I'm writing a python parser for VEP produced serialised JSON output, but finding the alleles recorded in the JSON differ from the vcf, usually by one base (i.e. lacking a reference base), but for "complex" variants this is more of a problem as sometimes the allele recorded in the JSON is the same as that in the vcf, and sometimes it is one shorter. Has anyone come across this before and has an explanation as to why this happens?
VEP converts unbalanced substitutions (e.g. insertions, deletions) to an internal standard Ensembl representation. This is explained in basic terms here; essentially the leading base is trimmed from the REF and ALT alleles.

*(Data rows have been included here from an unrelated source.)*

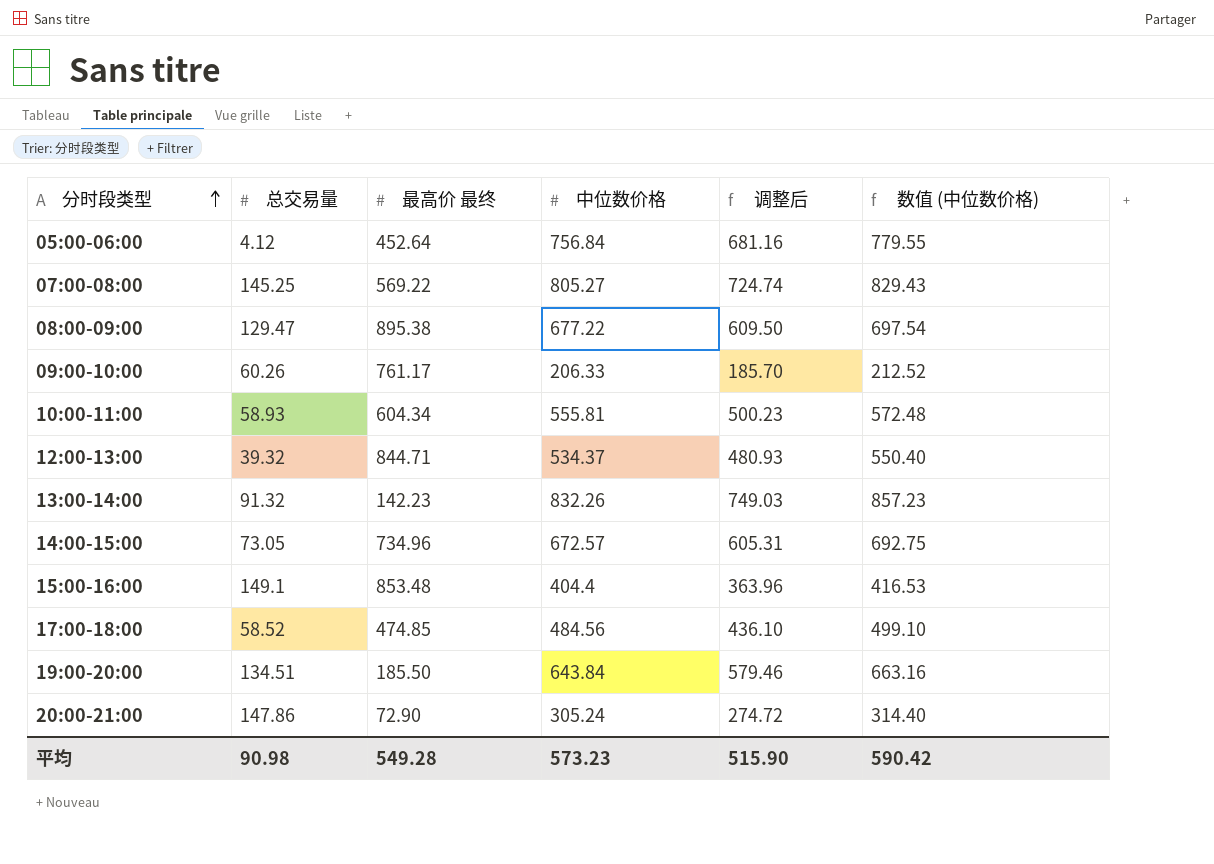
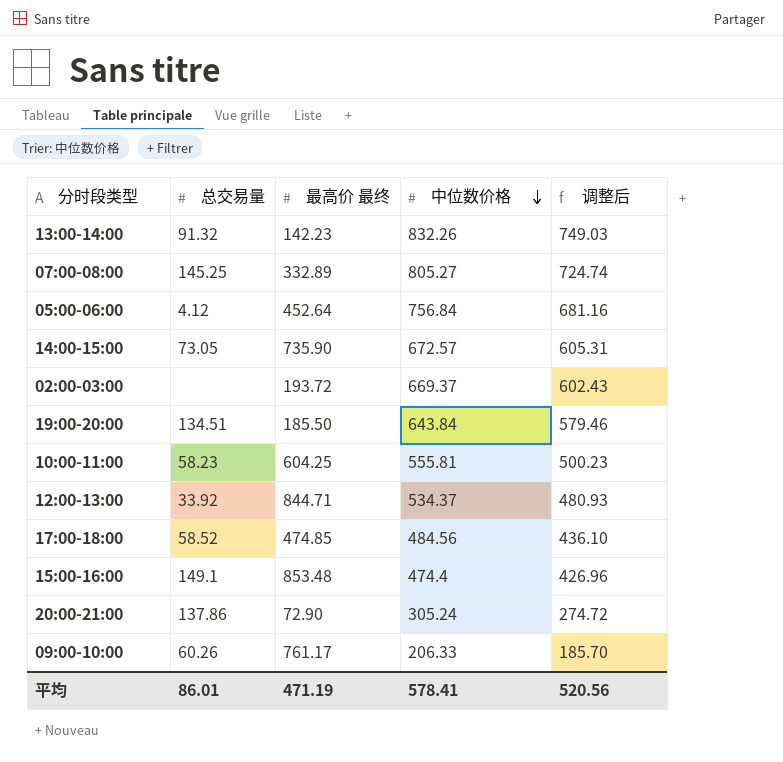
row order: 分时段类型 ascending -> 中位数价格 descending
column 数值 (中位数价格) | formula: [中位数价格] * 1.03 -> none
row 08:00-09:00: 129.47 | 895.38 | 677.22 | 609.50 | 697.54 -> none
07:00-08:00 | 最高价 最终: 569.22 -> 332.89
14:00-15:00 | 最高价 最终: 734.96 -> 735.90
row 02:00-03:00: none -> none | 193.72 | 669.37 | 602.43
10:00-11:00 | 总交易量: 58.93 -> 58.23
10:00-11:00 | 最高价 最终: 604.34 -> 604.25
12:00-13:00 | 总交易量: 39.32 -> 33.92
15:00-16:00 | 中位数价格: 404.4 -> 474.4
15:00-16:00 | 调整后: 363.96 -> 426.96
20:00-21:00 | 总交易量: 147.86 -> 137.86
平均 | 总交易量: 90.98 -> 86.01
平均 | 最高价 最终: 549.28 -> 471.19
平均 | 中位数价格: 573.23 -> 578.41
平均 | 调整后: 515.90 -> 520.56

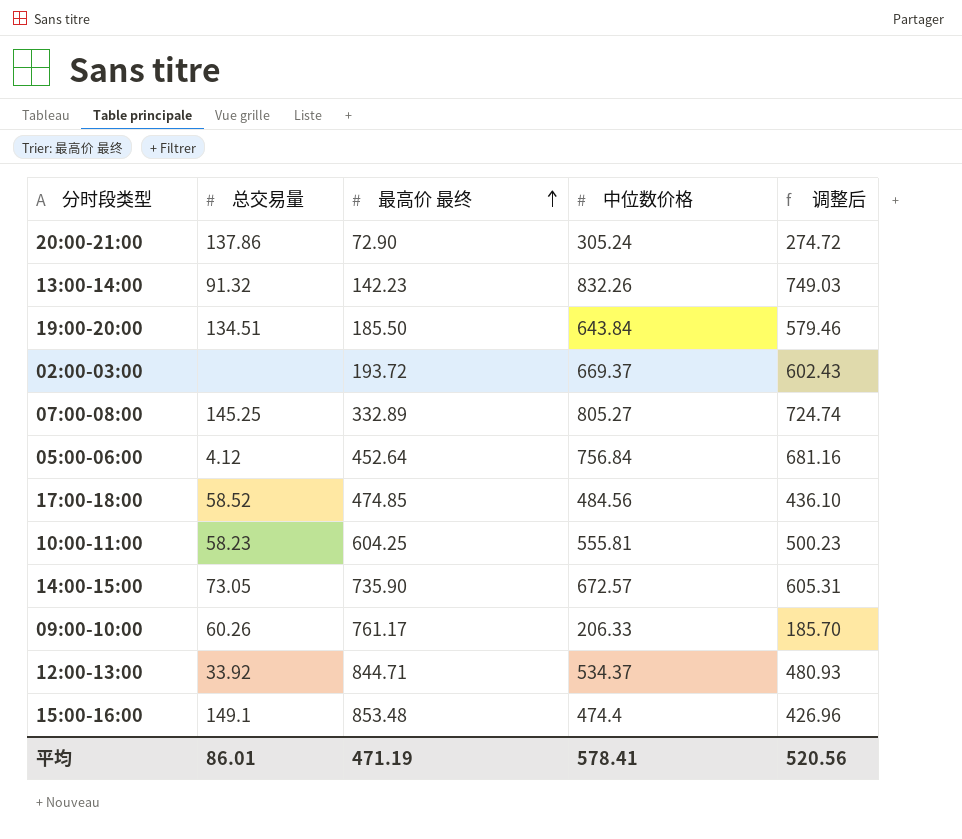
row order: 中位数价格 descending -> 最高价 最终 ascending

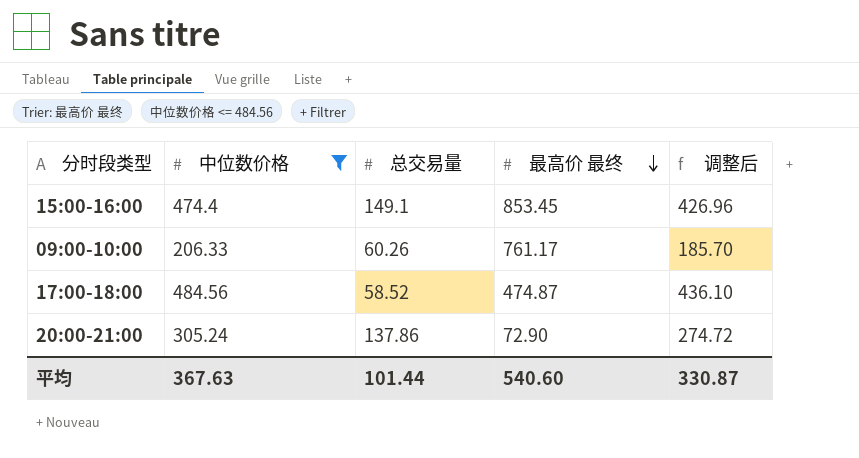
filter: none -> 中位数价格 <= 484.56
row order: 最高价 最终 ascending -> 最高价 最终 descending
column 中位数价格 | position: 4 -> 2
15:00-16:00 | 最高价 最终: 853.48 -> 853.45
17:00-18:00 | 最高价 最终: 474.85 -> 474.87
平均 | 中位数价格: 578.41 -> 367.63
平均 | 总交易量: 86.01 -> 101.44
平均 | 最高价 最终: 471.19 -> 540.60
平均 | 调整后: 520.56 -> 330.87

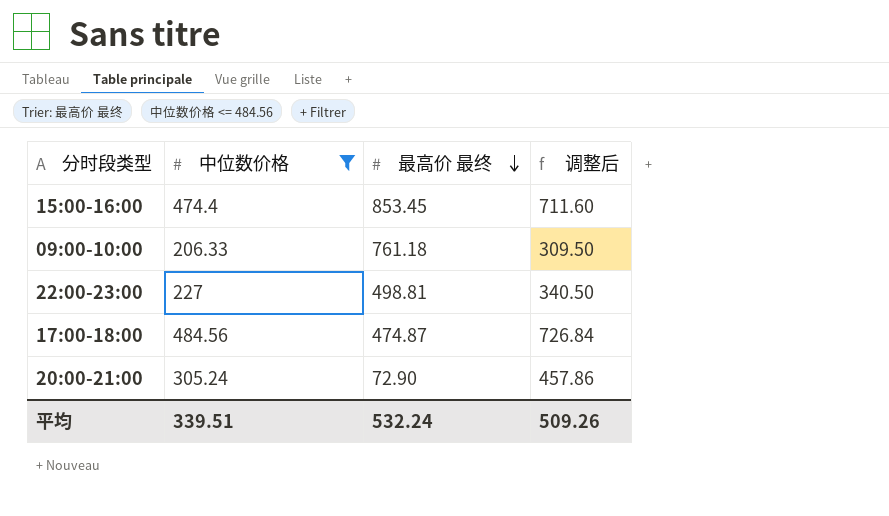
column 总交易量 | position: 3 -> none
column 调整后 | formula: [中位数价格] * 0.9 -> [中位数价格] * 1.5
09:00-10:00 | 最高价 最终: 761.17 -> 761.18
row 22:00-23:00: none -> 227 | 498.81 | 340.50
平均 | 中位数价格: 367.63 -> 339.51
平均 | 最高价 最终: 540.60 -> 532.24
平均 | 调整后: 330.87 -> 509.26

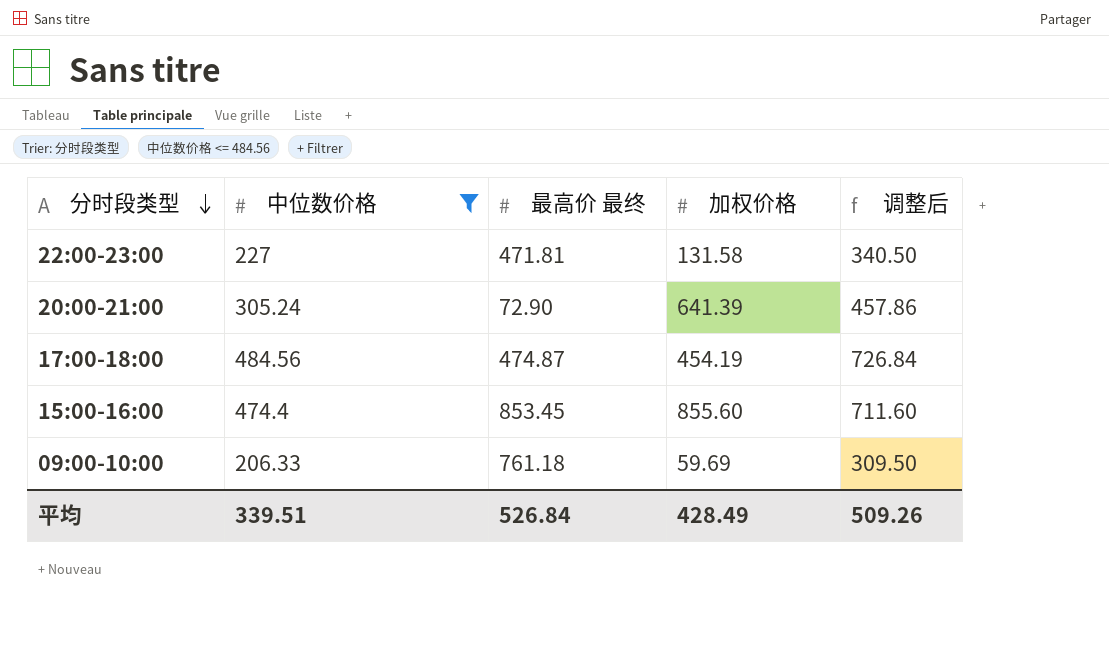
row order: 最高价 最终 descending -> 分时段类型 descending
column 加权价格 | position: none -> 4
22:00-23:00 | 最高价 最终: 498.81 -> 471.81
平均 | 最高价 最终: 532.24 -> 526.84

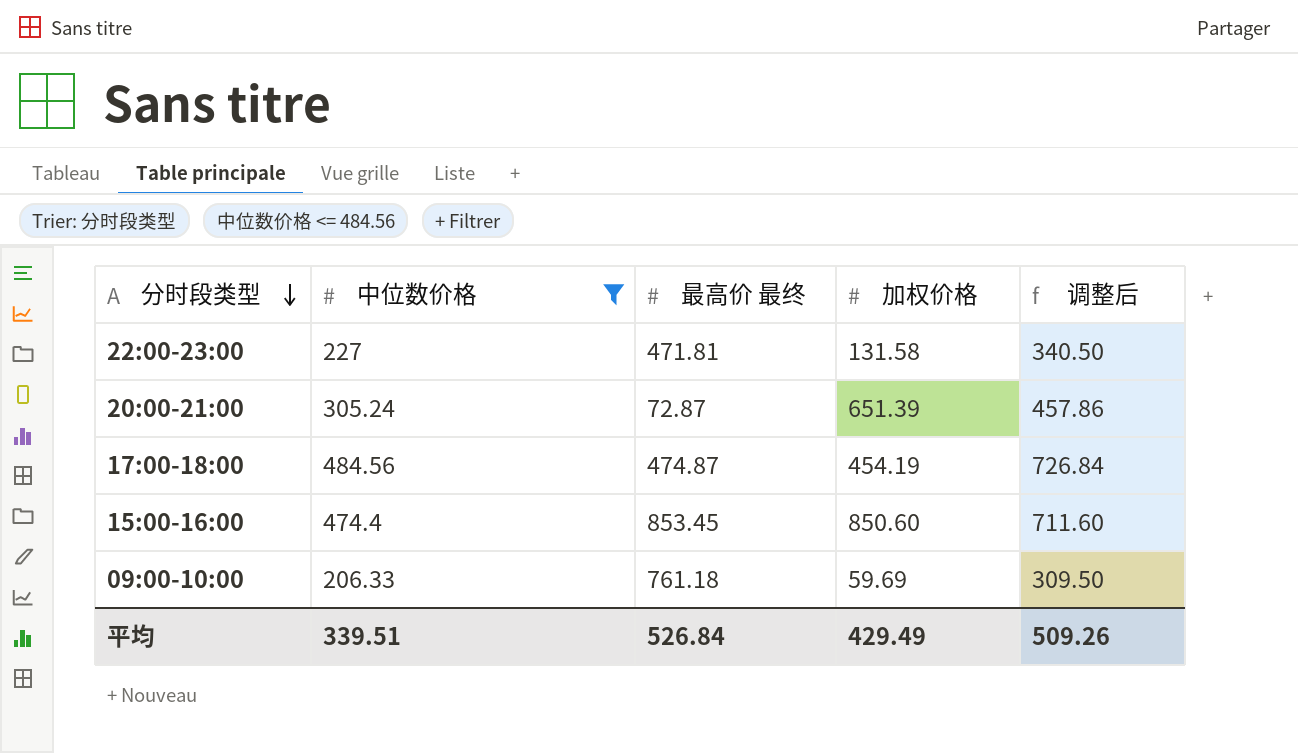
20:00-21:00 | 最高价 最终: 72.90 -> 72.87
20:00-21:00 | 加权价格: 641.39 -> 651.39
15:00-16:00 | 加权价格: 855.60 -> 850.60
平均 | 加权价格: 428.49 -> 429.49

However, this only explains what happens in the simple case, i.e. with only one ALT allele. For complex VCF entries, VEP will only trim the leading base if all REF and ALTs share the same leading base.

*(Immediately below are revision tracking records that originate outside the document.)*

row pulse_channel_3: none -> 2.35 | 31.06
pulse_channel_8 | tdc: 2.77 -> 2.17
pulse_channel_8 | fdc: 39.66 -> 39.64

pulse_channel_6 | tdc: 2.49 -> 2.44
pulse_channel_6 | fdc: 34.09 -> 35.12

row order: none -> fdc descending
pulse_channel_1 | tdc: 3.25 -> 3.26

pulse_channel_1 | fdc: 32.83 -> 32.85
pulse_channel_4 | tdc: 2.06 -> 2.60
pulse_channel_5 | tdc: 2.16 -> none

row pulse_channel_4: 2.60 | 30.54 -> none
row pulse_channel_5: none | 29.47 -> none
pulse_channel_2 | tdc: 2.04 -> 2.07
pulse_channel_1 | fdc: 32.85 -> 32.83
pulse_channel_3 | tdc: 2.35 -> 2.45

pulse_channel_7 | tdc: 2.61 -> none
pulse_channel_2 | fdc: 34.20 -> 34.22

A useful way to keep track of which allele is which in the output is to use the --allele_number flag.
You may modify VEP's default behaviour to reduce all REF/ALT pairs to their minimal representation using --minimal.
Both the --allele_number and --minimal flags may also be used as parameters if you're using the VEP REST API (i.e. add "&allele_number=1&minimal=1" to your URL or the equivalent parameters to the POST body.
On the off-chance, I too am working on a parser. I was wondering if you could link me to yours and that may probably help me out? Thanks in advance!